One year I got a pocket knife.  Granted, it was really nice, but it was...a POCKETKNIFE!!!  I'm thinking jewelry...he's thinking really pretty weapon.

----------


## chip anderson

Been hinting that she needs a nice 380 this is Jackson, MS after all.  But she won't go for it.  Had hoped to put the gun over a braclet.

Last year I go her a diamond ring, but my son-in-law and I packaged it in nine progressively smaller boxes.  In the next to last box I had a 20" gold tow chain  (about 10 lb., so I told her in advance it was a gold chain.

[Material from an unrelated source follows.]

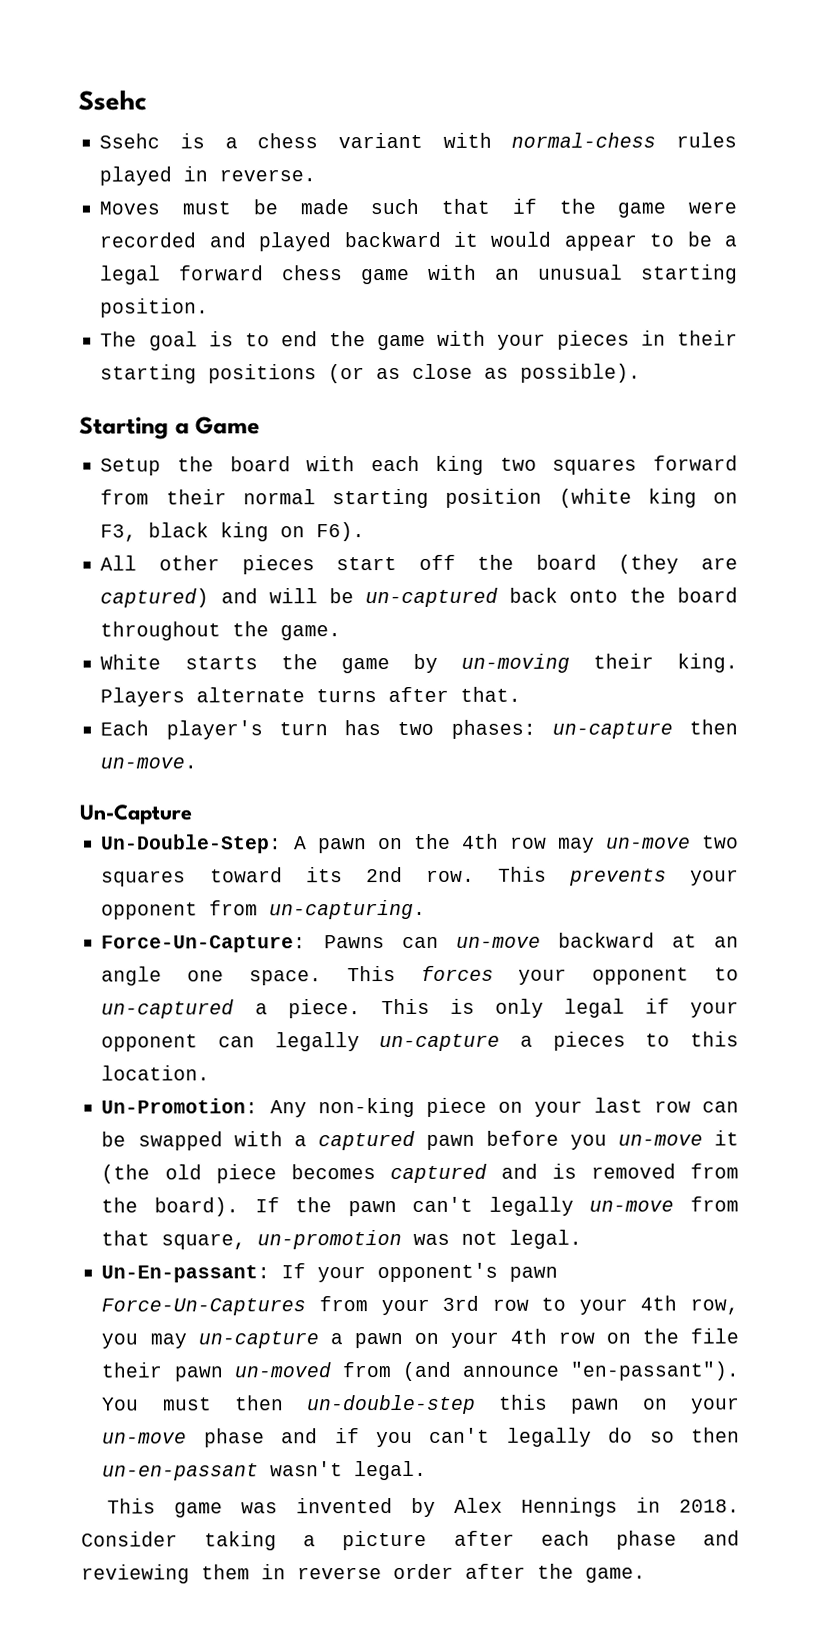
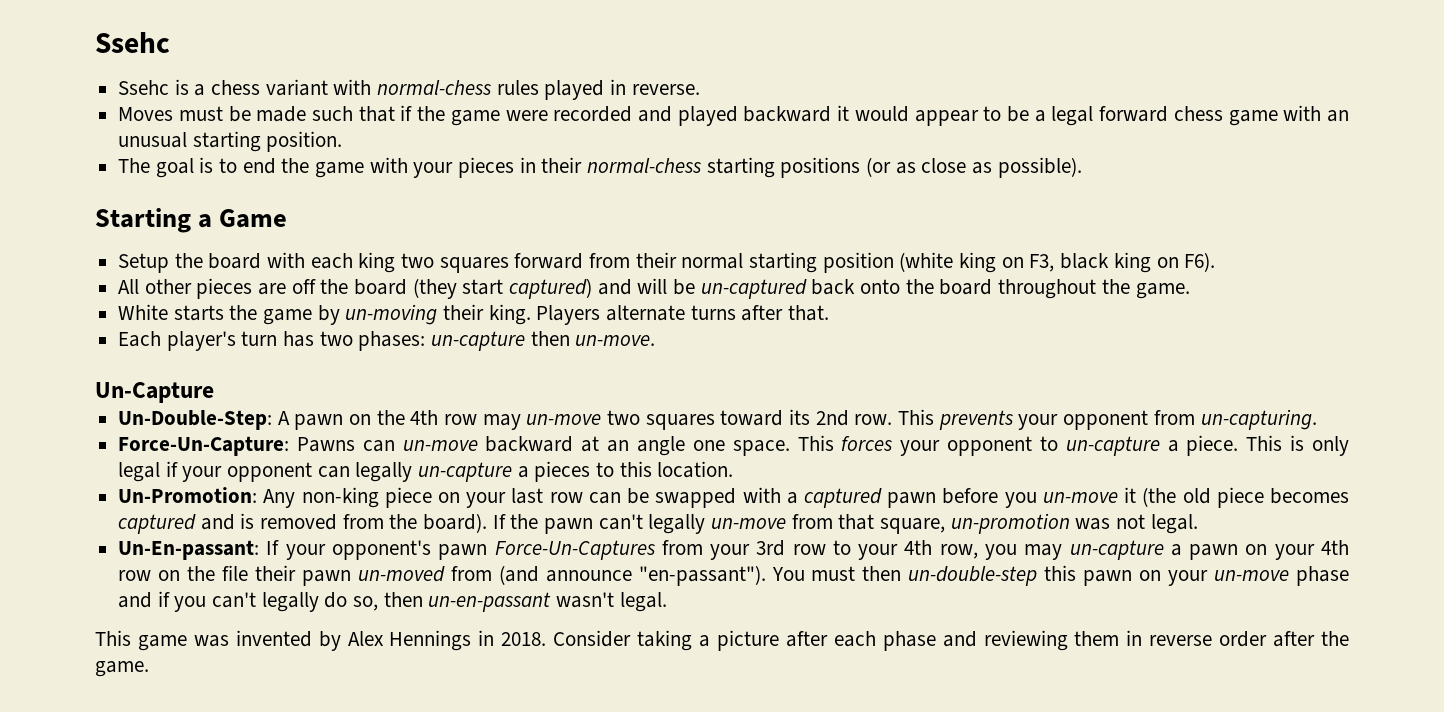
(738, 338) none -> [587,158,702,173] normal-chess
[336,557,398,571] start -> [258,283,287,295] are
[701,557,739,570] are -> [462,279,504,295] start
[101,999,235,1019] un-captured -> [1065,436,1160,456] un-capture
[649,1431,675,1443] so -> [353,596,379,611] so,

Have some fun with this , you live only once!

Chip

----------


## rbaker

I am going to refrain from replying to this post until after the holidays. 

I will, however, direct you to an earlier post on mine that may be appropriate here:

http://www.optiboard.com/forums/showthread.php?t=15670
.

----------


## Fezz

> One year I got a pocket knife.  Granted, it was really nice, but it was...a POCKETKNIFE!!!  I'm thinking jewelry...he's thinking really pretty weapon.

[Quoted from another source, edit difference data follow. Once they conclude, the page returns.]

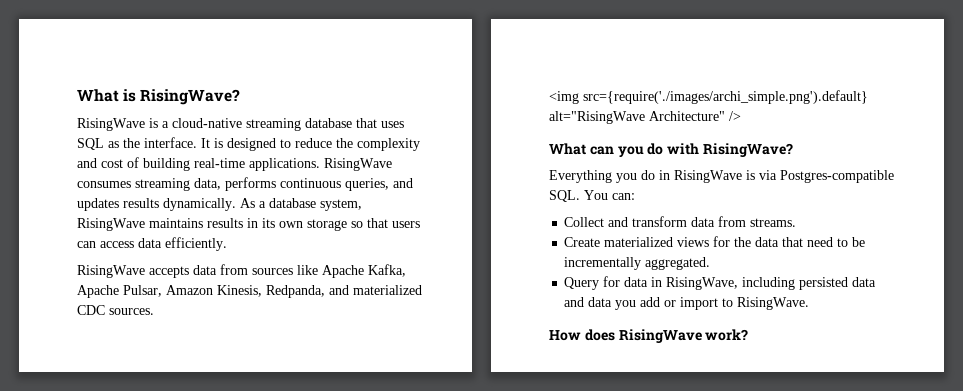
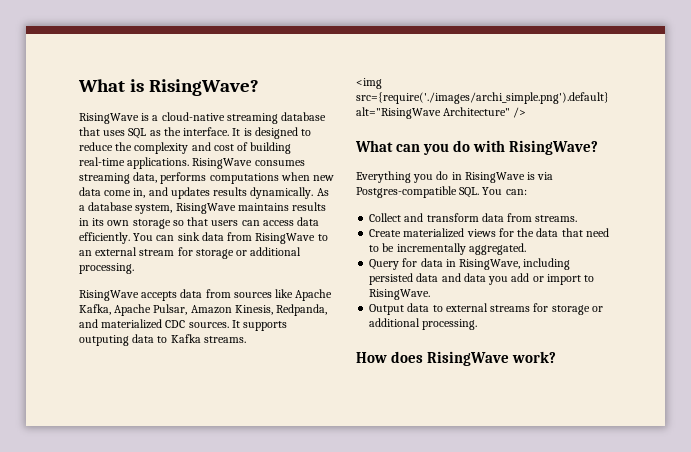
[280,178,389,191] continuous queries, -> [209,172,335,184] [79,187,146,198] computations when new data come in,
(227, 244) none -> [133,232,328,244] [79,247,302,259] [79,263,134,274] You can sink data from RisingWave to an external stream for storage or additional processing.
(154, 311) none -> [231,320,288,331] [79,334,246,346] It supports outputing data to Kafka streams.
(810, 303) none -> [369,303,603,315] [369,318,478,330] // Output data to external streams for storage or additional processing.

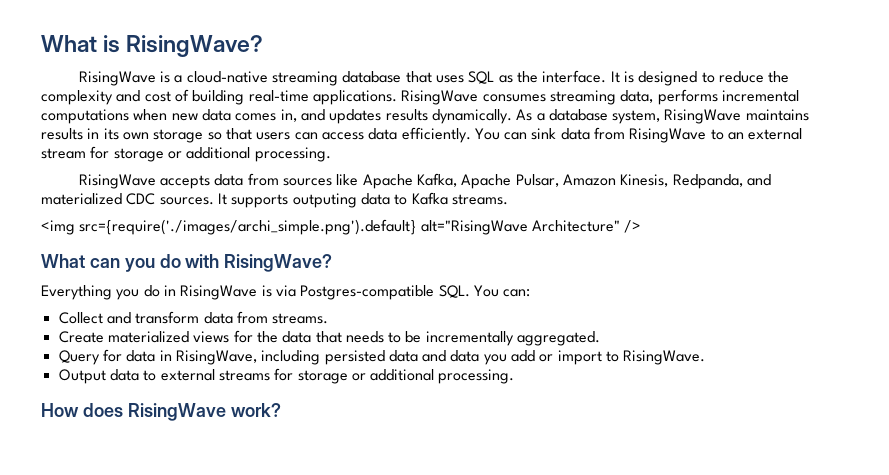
(207, 178) none -> [721,90,799,102] incremental
[104,190,132,196] come -> [235,113,277,121] comes
[585,228,609,237] need -> [345,331,384,343] needs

Did you whittle him a "Thanks Alot Pal" thank you card made of red oak(and clobber him with it!)?


:D:cheers::shiner::cheers: :cry: :cheers::D

----------


## Grubendol

I'm a hopeless romantic as well as being a bleeding heart liberal, so I honestly can say I can't think of anything I've done that was that wrong, but I will say that the commercials that have been running this holiday season for Lowe's with a guy shopping for his wife at a Home Improvement store have me scratching my head.

The ad suggests this is actually a good idea.   Are they trying to make husbands sleep on the couch?!?!

*final note, for this season I have gotten my wife two necklaces from my favorite online store to save your marriage, bluenile.com  No sales tax free fed ex and stunning jewelry.  She's a fanatical baker and obsessed with Nigella Lawson currently, so I also got her some of Nigella's cooking gear.

----------


## For-Life

Pfft, I know that every single one of you give your loved ones a pair of glasses for xmas.  We all know that is the greatest gift of all.

----------


## DragonLensmanWV

I, of course, always buy the perfect gift for my wife, so I have no direct stories to tell,:D
BUT...
last year my wife's brother gave her a.....stud finder.
Of course, it works perfectly when I hold it to my chest and it beeps furiously and points at me, but somehow my wife is not convinced.....

----------


## Judy Canty

> Did you whittle him a "Thanks Alot Pal" thank you card made of red oak(and clobber him with it!)?
> 
> 
> :D:cheers::shiner::cheers::cheers::D


Thought about it...but I know he meant well. I've resigned myself to having him ignore my requests and get what he wants to get...knives, pens that are too pretty to actually use...:o Sometimes, he gets it just right...a Rolex, an iPod..:D  I just never know...

----------


## k12311997

> I am going to refrain from replying to this post until after the holidays. 
> 
> I will, however, direct you to an earlier post on mine that may be appropriate here:
> 
> http://www.optiboard.com/forums/showthread.php?t=15670
> .


but did she like the gift?

----------


## chip anderson

Our shopping center has a jewelry store.  My wife "shops" there troughout the year.   They keep a list of what she likes.  I just go buy whenever whatever occasion occurs and pick out from the list what I think I can afford and the occasion merits.
Of course, I have the wife do all the shopping for everybody else, so I am pretty much off the hook for most situations.

Chip

----------


## obxeyeguy

I don't after 30 years, this year, have any real goofs.  We go to the carribean every winter and shop in St. Thomas.  This year, I got a "free" travel bag, 3 heinikins in the store(while she looks), an embroidered gulf shirt, and 2 more beers to go.  They also sent me Christmas card.  Maybe 
she overdid it, but heck, it was our 30 year anniv.  Look at the new(jeweler) friend I have.;)

----------


## cocoisland58

> I'm a hopeless romantic as well as being a bleeding heart liberal, so I honestly can say I can't think of anything I've done that was that wrong, but I will say that the commercials that have been running this holiday season for Lowe's with a guy shopping for his wife at a Home Improvement store have me scratching my head.
> 
> The ad suggests this is actually a good idea. Are they trying to make husbands sleep on the couch?!?!
> 
> *final note, for this season I have gotten my wife two necklaces from my favorite online store to save your marriage, bluenile.com No sales tax free fed ex and stunning jewelry. She's a fanatical baker and obsessed with Nigella Lawson currently, so I also got her some of Nigella's cooking gear.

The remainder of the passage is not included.